Thankfully, there is an Android App called GNURoot Debian which makes all this possible: it installs a fully functional Debian (Jessie) Linux system right inside your phone. Most importantly, it does not need a rooted phone to work.

Identifying and installing the desired software

The first step is to install the Android Apps that you need. In addition to GNURoot Debian itself, you also need the Hacker Keyboard: you are going to be using the command line terminal a lot and to do that effectively you need arrow keys, control keys and function keys. The Hacker Keyboard gives you all that you want, and to my knowledge there is no other keyboard that provides all this. Just in case you are wondering, both GNURoot Debian and Hacker Keyboard are open source projects.

My work requires LaTeX and the full SciPy Stack (a collection of open source software for scientific computing in Python that includes Numpy, Scipy, Matplotlib, and Pandas). Most of my computations happen in Python and I use Pweave to include Python output into my LaTeX files automatically. In addition, as explained later, I find it useful to run a Jupyter notebook (or its older version, the ipython notebook) on the phone.

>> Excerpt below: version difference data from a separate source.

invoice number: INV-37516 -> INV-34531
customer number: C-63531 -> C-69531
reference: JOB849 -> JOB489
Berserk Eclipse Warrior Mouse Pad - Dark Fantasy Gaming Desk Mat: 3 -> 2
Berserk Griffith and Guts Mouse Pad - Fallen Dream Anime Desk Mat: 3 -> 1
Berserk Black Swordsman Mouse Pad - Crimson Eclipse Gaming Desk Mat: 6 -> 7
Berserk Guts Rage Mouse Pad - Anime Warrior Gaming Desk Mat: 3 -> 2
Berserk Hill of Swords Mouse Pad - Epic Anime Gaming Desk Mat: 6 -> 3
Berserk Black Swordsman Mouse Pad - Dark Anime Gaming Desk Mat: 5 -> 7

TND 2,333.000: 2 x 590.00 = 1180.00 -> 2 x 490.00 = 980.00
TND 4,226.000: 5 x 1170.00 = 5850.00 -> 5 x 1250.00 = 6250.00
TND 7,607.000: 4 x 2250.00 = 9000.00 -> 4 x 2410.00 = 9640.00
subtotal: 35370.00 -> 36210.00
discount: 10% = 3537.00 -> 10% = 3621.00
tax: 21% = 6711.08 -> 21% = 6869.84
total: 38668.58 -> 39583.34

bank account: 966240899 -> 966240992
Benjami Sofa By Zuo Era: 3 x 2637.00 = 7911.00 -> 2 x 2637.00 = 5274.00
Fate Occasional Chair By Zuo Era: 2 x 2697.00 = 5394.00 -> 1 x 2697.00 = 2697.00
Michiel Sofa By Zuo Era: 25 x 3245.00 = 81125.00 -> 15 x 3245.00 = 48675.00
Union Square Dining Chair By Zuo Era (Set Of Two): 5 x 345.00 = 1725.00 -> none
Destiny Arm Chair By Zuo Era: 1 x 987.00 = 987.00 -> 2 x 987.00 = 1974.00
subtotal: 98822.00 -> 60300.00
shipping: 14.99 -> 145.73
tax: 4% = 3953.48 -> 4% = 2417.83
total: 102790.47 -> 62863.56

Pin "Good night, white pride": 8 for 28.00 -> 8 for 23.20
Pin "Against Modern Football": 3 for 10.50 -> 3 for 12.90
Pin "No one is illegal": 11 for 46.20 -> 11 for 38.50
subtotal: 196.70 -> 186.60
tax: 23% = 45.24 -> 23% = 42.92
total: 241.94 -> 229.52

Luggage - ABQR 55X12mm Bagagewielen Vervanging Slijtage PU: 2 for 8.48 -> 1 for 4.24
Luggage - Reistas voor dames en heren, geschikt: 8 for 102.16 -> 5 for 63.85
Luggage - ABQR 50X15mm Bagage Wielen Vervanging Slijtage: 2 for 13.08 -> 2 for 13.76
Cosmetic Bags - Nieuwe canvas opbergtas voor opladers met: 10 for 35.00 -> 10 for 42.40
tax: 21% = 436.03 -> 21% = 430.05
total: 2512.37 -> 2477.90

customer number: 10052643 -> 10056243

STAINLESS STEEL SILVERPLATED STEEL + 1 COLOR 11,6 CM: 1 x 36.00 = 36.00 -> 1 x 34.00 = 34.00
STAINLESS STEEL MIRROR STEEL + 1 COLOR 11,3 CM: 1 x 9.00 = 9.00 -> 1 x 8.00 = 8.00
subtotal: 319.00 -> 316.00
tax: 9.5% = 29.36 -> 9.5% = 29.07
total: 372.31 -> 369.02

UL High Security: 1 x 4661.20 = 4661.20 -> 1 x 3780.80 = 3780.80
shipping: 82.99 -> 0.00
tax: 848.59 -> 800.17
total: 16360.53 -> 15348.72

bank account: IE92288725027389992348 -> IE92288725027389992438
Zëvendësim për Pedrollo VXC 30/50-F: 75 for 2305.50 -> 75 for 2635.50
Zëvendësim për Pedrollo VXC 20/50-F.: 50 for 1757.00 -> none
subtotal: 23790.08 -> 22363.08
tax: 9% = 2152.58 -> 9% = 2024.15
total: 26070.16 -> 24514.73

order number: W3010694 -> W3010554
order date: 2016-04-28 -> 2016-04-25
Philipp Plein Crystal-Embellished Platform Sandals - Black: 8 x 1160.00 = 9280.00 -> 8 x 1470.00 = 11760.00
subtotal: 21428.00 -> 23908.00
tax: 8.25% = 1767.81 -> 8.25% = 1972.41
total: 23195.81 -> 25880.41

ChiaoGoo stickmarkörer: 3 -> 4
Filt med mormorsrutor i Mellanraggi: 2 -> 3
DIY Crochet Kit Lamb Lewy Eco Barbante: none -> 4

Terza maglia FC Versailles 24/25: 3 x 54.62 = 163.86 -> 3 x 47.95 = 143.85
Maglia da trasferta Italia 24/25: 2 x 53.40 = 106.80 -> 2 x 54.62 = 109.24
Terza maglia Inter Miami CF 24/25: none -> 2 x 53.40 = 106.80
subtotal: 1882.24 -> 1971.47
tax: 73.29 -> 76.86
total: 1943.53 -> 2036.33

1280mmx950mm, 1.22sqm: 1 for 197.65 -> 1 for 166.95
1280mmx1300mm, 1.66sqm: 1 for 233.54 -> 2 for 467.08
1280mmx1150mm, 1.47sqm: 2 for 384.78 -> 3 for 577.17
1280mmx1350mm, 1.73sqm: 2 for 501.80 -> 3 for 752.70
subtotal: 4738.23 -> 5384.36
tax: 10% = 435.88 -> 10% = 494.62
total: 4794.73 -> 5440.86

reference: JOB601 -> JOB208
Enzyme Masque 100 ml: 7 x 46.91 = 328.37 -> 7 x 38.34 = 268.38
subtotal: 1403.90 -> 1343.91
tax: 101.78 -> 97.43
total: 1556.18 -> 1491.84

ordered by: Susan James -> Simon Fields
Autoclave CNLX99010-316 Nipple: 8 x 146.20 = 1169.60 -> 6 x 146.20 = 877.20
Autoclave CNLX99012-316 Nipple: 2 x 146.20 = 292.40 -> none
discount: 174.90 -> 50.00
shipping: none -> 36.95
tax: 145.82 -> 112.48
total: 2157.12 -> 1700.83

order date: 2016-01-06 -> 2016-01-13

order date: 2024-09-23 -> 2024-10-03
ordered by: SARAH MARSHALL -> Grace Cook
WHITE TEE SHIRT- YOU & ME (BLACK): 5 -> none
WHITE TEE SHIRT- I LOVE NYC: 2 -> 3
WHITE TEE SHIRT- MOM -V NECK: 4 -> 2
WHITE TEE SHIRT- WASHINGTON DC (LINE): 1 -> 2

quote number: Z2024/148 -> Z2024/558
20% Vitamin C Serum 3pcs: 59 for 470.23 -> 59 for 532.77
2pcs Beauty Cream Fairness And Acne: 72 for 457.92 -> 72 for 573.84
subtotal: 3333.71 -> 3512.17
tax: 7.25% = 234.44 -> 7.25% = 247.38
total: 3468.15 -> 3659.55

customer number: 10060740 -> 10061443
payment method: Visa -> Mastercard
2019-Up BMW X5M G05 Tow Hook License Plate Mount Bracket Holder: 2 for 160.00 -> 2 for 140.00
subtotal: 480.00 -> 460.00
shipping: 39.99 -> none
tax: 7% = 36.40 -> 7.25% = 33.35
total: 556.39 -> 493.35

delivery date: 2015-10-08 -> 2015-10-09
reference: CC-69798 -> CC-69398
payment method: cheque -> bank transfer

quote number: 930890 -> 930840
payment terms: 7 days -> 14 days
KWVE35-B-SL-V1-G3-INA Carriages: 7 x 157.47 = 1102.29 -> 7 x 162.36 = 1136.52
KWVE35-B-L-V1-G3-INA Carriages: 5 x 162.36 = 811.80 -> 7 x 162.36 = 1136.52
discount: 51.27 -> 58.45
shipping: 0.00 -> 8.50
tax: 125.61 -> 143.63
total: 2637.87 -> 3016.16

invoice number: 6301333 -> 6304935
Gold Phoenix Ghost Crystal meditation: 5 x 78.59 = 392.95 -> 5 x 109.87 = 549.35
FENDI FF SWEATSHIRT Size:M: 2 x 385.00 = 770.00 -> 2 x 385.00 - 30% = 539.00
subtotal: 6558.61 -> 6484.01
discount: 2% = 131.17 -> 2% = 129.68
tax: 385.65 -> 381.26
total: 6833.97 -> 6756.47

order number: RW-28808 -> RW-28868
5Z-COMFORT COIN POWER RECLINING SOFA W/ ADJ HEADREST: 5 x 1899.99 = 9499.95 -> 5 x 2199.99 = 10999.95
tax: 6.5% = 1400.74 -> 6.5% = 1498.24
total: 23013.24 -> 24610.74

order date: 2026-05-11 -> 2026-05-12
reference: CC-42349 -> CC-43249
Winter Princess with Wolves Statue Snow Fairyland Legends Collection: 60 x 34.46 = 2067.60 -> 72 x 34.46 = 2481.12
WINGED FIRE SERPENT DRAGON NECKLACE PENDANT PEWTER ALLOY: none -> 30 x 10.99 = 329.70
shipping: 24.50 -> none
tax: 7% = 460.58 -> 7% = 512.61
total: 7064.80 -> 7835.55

After installing GNURoot Debian, I opened the App, switched to the Hacker Keyboard, and ran the following commands in the Debian command terminal to install the Linux software that I needed. You may be interested in a different set of software, but you will observe that the standard installation methods work, and you could install your favourite software the same way.

    apt-get update
    apt-get upgrade
    dpkg-reconfigure tzdata
    apt-get install man-db nano  build-essential
    apt-get install python3  python3-scipy python3-matplotlib python3-pandas python3-jedi
    apt-get install python3-pip ipython3 ipython3-notebook 
    apt-get install texlive
    apt-get install fonts-noto emacs  pandoc pdftk aspell aspell-en

    # pip install of Pweave fails in Python 3 ( 
    # so we install from source
    apt-get install curl
    curl $url > Pweave-0.25.tar.gz
    tar -xvf Pweave-0.25.tar.gz
    cd Pweave-0.25
    python3 install
    cd ..
    # clean up 
    rm -r Pweave-0.25
    rm Pweave-0.25.tar.gz

Transferring files in and out

The Debian Linux is like an island inside the phone: the file system (/home or /usr) is all contained in the private data storage space of GNURoot Debian and is not accessible to other Apps. Nor are these folders visible to your PC when you connect your phone to it using a USB connection. So we need to build bridges from this island to other Android Apps, to our PCs and to the cloud so that we can conveniently transfer stuff into and out of it. Since folders in the internal storage of the phone are accessible to all Apps and also to the PC over a USB connection, I created a folder mydebian in internal storage using the File Manager in the phone. GNURoot Debian mounts the internal storage as /sdcard and so this new folder will appear inside Debian Linux as /sdcard/mydebian. I also created a convenient symlink /j to this folder:

    # create a short symlink to a folder accessible to other applications
    ln -s /sdcard/mydebian /j

Now I can use my preferred Android text editor App to edit LaTeX or Python source files in the mydebian folder and access them inside Debian Linux in the /j folder. Running pdflatex on a .tex file in /j will produce a PDF file in the same folder and I can use standard Android Apps to view the PDF files. The same is true of image files produced by running Python code. This setup also makes it easy to transfer files to and from the cloud or a computer. For example, I can now copy all my tex style files to mydebian/texmf using a USB connection or through the cloud. Then, in the Debian terminal, I can either copy /j/texmf to /home/texmf or make LaTeX find my style files directly from /j/texmf with the following command:

    # this did not work: tlmgr conf texmf TEXMFHOME  "/j/texmf"
    # so we do it using .bashrc
    echo "export TEXMFHOME=/j/texmf"  > ~/.bashrc

I usually copy LaTeX and Python source files from my PC to the mydebian folder on the phone through a USB connection or through the cloud. In the latter case, the files are encrypted using GPG and are decrypted on the phone using the OpenKeyChain Android App. The decrypted files are also placed in the mydebian folder in internal storage. Therefore, most of the time when I am running Debian Linux, I am in the /j folder; it plays the role that is normally played by my home folder in standard Linux. There is however one thing you cannot do in this folder: if you create a shell script or a Python file inside /j and try to make it executable in order to run it directly, you will find that it does not work. If you issue a chmod +x command, it would not produce any error message, but the file would not actually become executable. The reason is that Android mounts the storage card with the -noexec flag which denies execute permission to any file here. If you want to create an executable file, you will first have to copy them to a folder somewhere else (for example, inside /home or /usr) and then use chmod to make them executable.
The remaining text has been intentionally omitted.